What you are asked to do → What is needed is an exact copy of the whole listing below, with no pictures.

Provided entries →
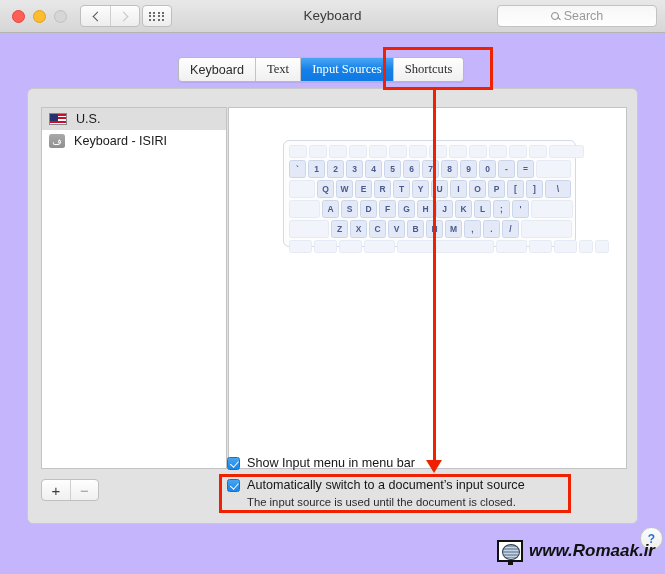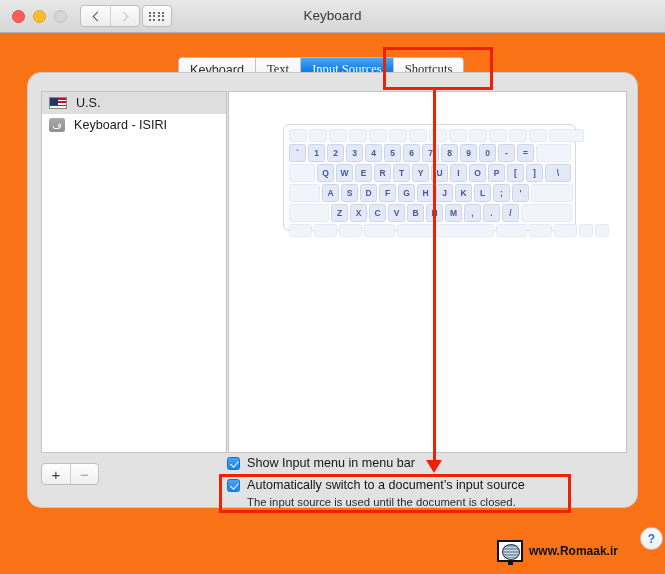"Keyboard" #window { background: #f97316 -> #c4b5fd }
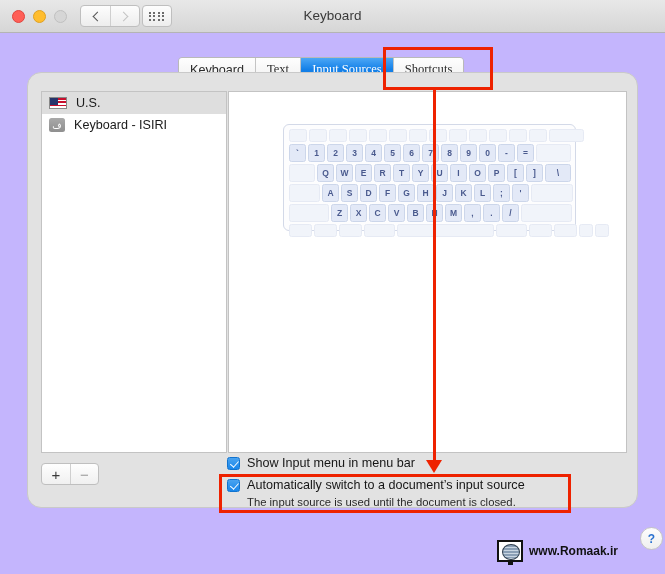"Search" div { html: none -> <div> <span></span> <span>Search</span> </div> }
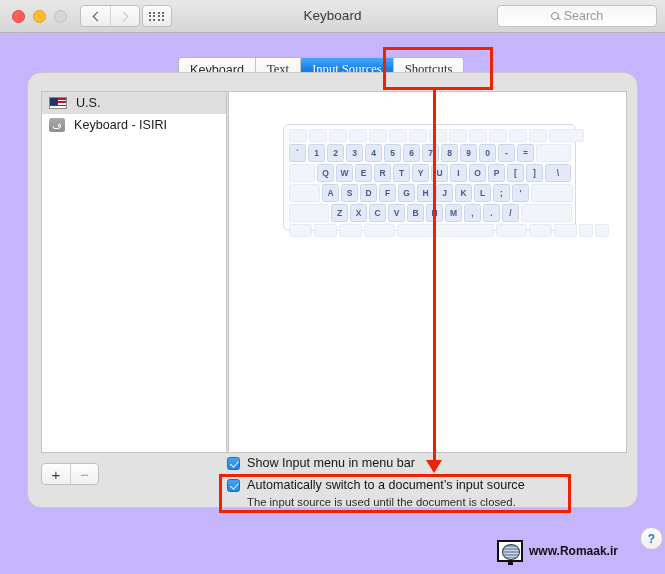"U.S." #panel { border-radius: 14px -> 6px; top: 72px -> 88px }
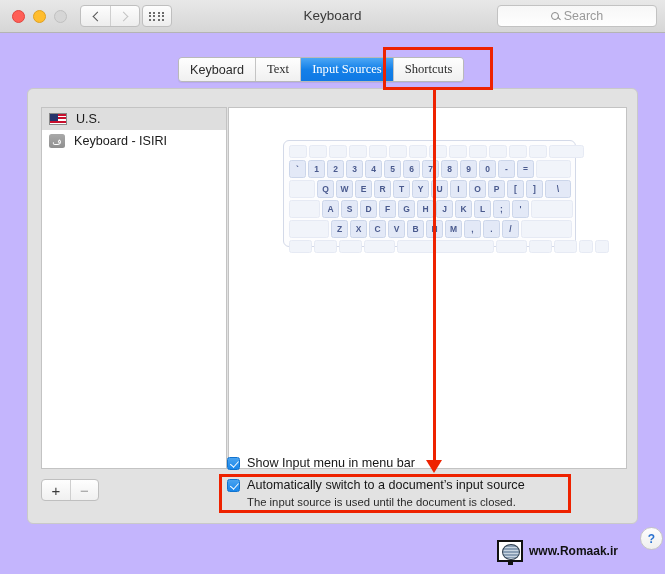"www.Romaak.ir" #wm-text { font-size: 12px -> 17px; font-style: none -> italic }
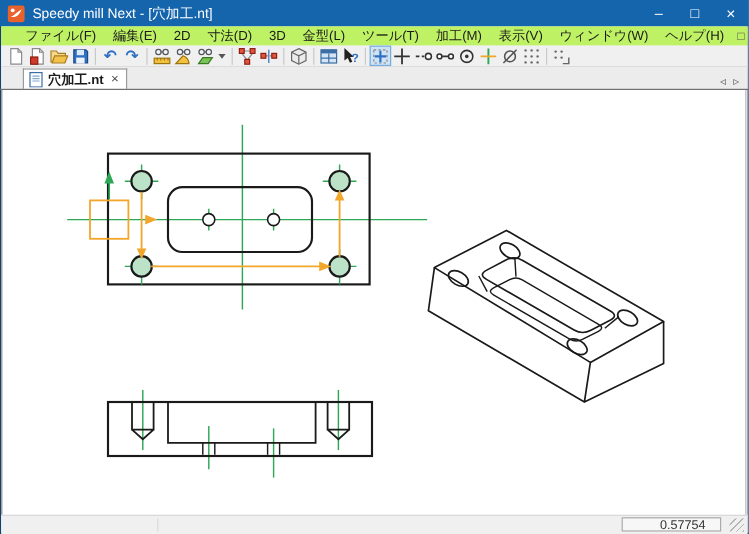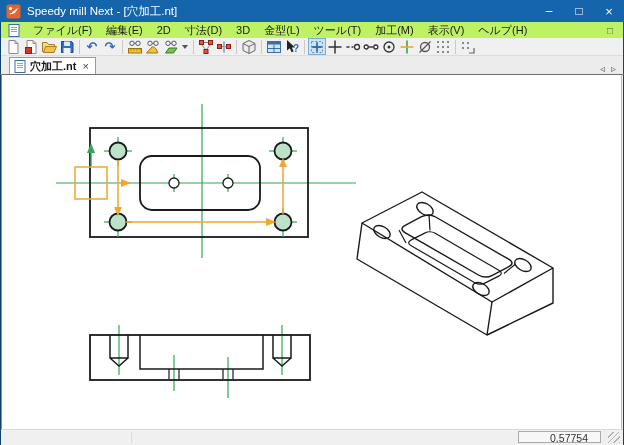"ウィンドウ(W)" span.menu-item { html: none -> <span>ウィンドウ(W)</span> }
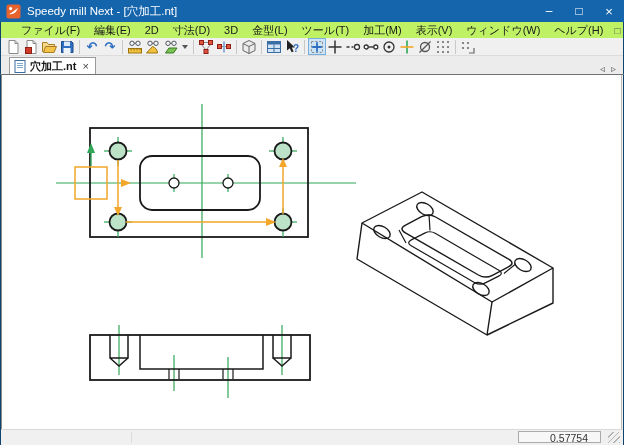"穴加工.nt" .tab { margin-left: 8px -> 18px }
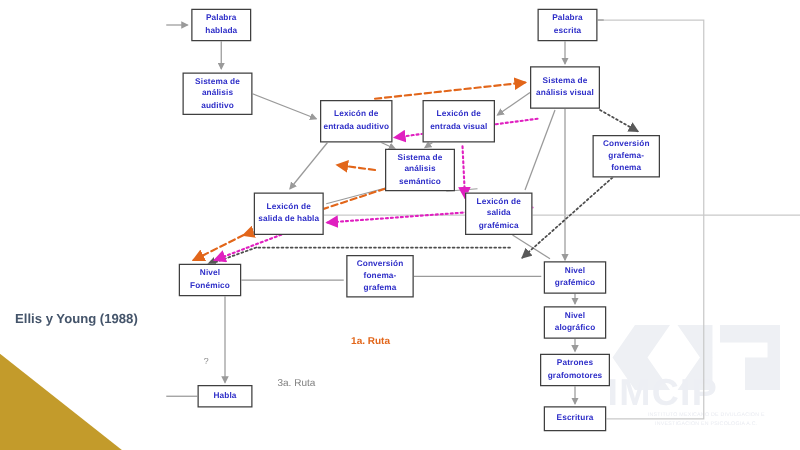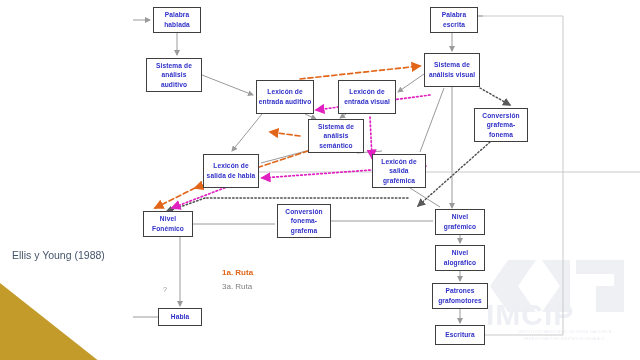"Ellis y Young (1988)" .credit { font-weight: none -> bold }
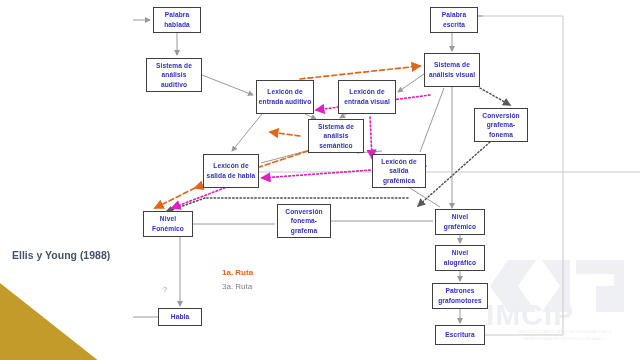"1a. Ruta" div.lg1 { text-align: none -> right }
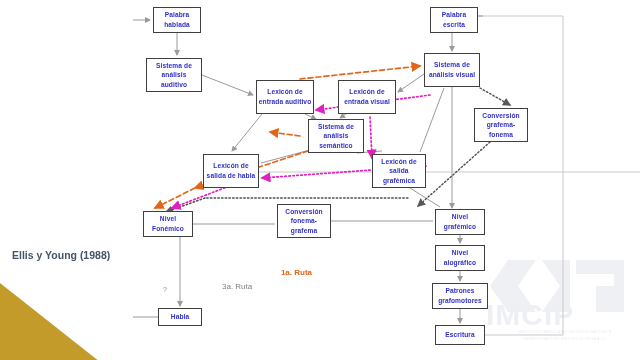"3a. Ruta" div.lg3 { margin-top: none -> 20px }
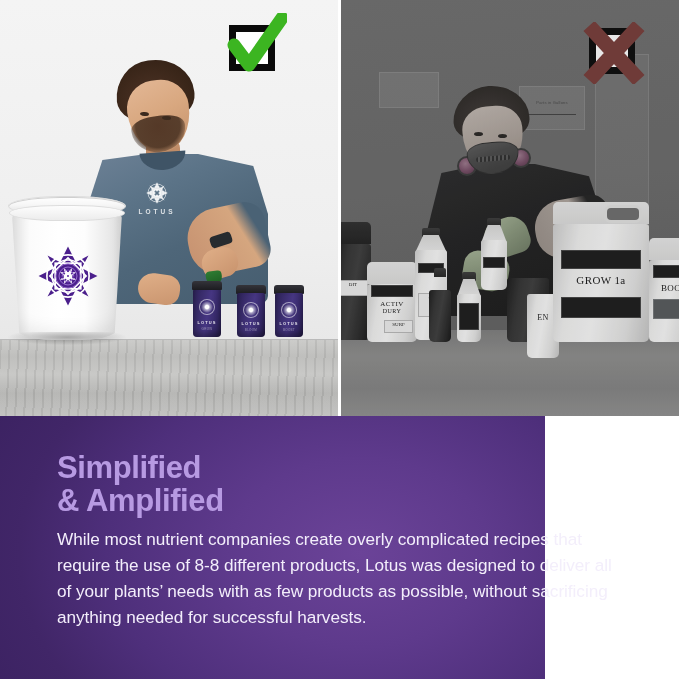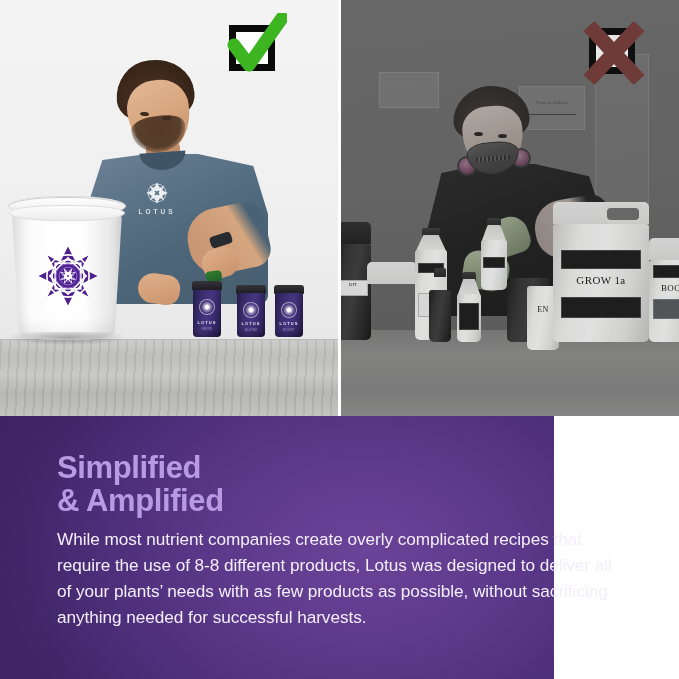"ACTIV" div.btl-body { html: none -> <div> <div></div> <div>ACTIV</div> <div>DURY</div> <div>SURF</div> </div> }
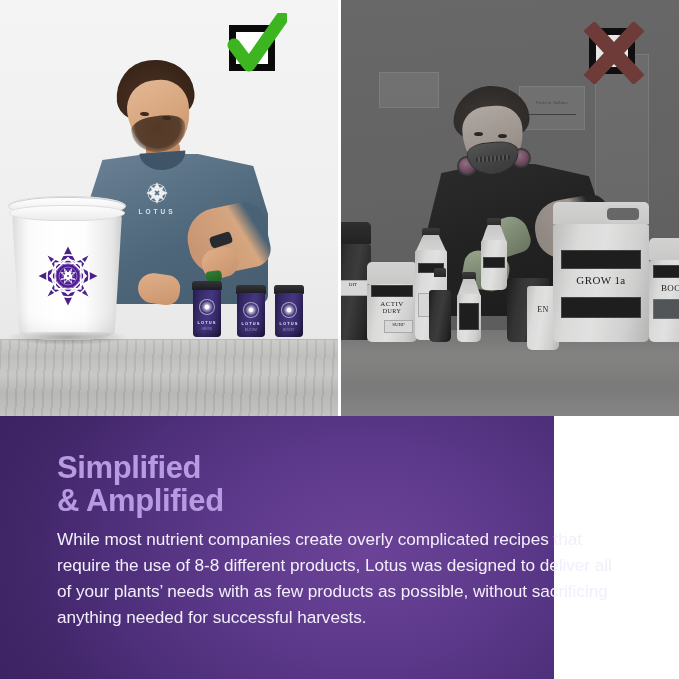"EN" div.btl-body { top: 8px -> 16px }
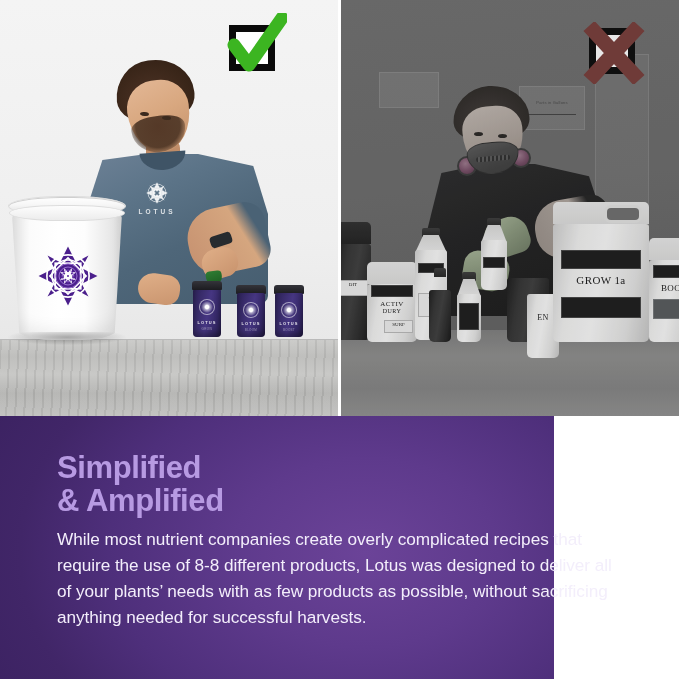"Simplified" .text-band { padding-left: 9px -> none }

Written solution →
"Keyboard" #window { background: #f97316 -> #c4b5fd }
"Search" div { html: none -> <div> <span></span> <span>Search</span> </div> }
"U.S." #panel { border-radius: 14px -> 6px; top: 72px -> 88px }
"www.Romaak.ir" #wm-text { font-size: 12px -> 17px; font-style: none -> italic }
"ウィンドウ(W)" span.menu-item { html: none -> <span>ウィンドウ(W)</span> }
"穴加工.nt" .tab { margin-left: 8px -> 18px }
"Ellis y Young (1988)" .credit { font-weight: none -> bold }
"1a. Ruta" div.lg1 { text-align: none -> right }
"3a. Ruta" div.lg3 { margin-top: none -> 20px }
"ACTIV" div.btl-body { html: none -> <div> <div></div> <div>ACTIV</div> <div>DURY</div> <div>SURF</div> </div> }
"EN" div.btl-body { top: 8px -> 16px }
"Simplified" .text-band { padding-left: 9px -> none }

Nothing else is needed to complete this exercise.